## Provided data
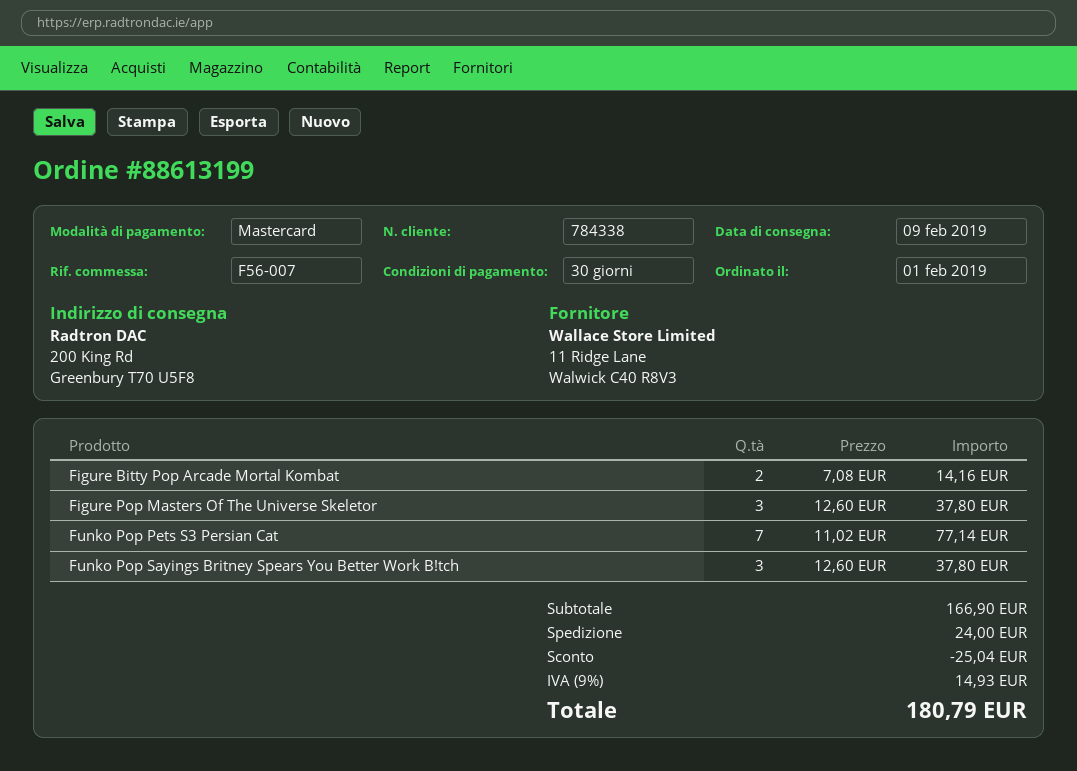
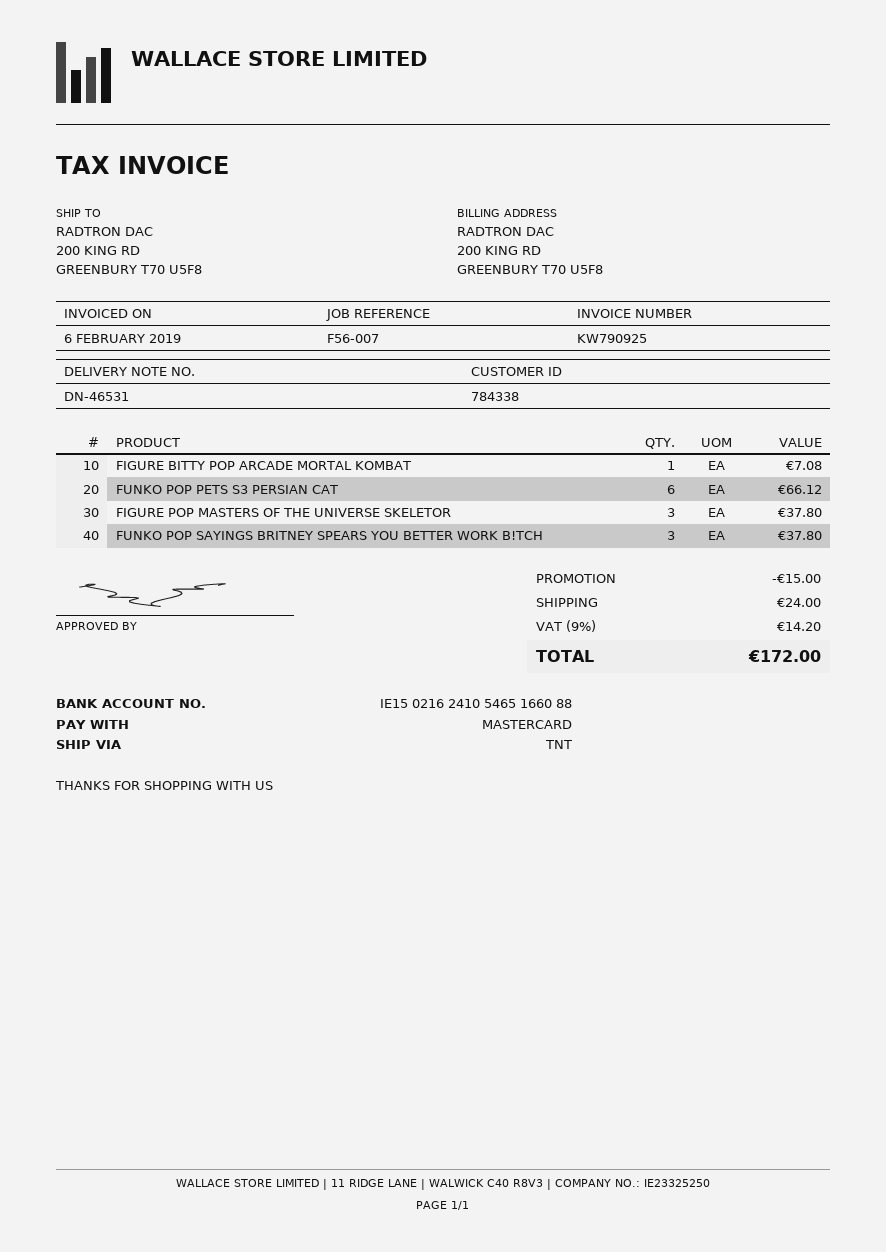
Figure Bitty Pop Arcade Mortal Kombat: 2 for 14.16 -> 1 for 7.08
Funko Pop Pets S3 Persian Cat: 7 for 77.14 -> 6 for 66.12
discount: 25.04 -> 15.00
tax: 9% = 14.93 -> 9% = 14.20
total: 180.79 -> 172.00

## Requirement
Leave every image out when you return the material above word for word.

## Answer below
Figure Bitty Pop Arcade Mortal Kombat: 2 for 14.16 -> 1 for 7.08
Funko Pop Pets S3 Persian Cat: 7 for 77.14 -> 6 for 66.12
discount: 25.04 -> 15.00
tax: 9% = 14.93 -> 9% = 14.20
total: 180.79 -> 172.00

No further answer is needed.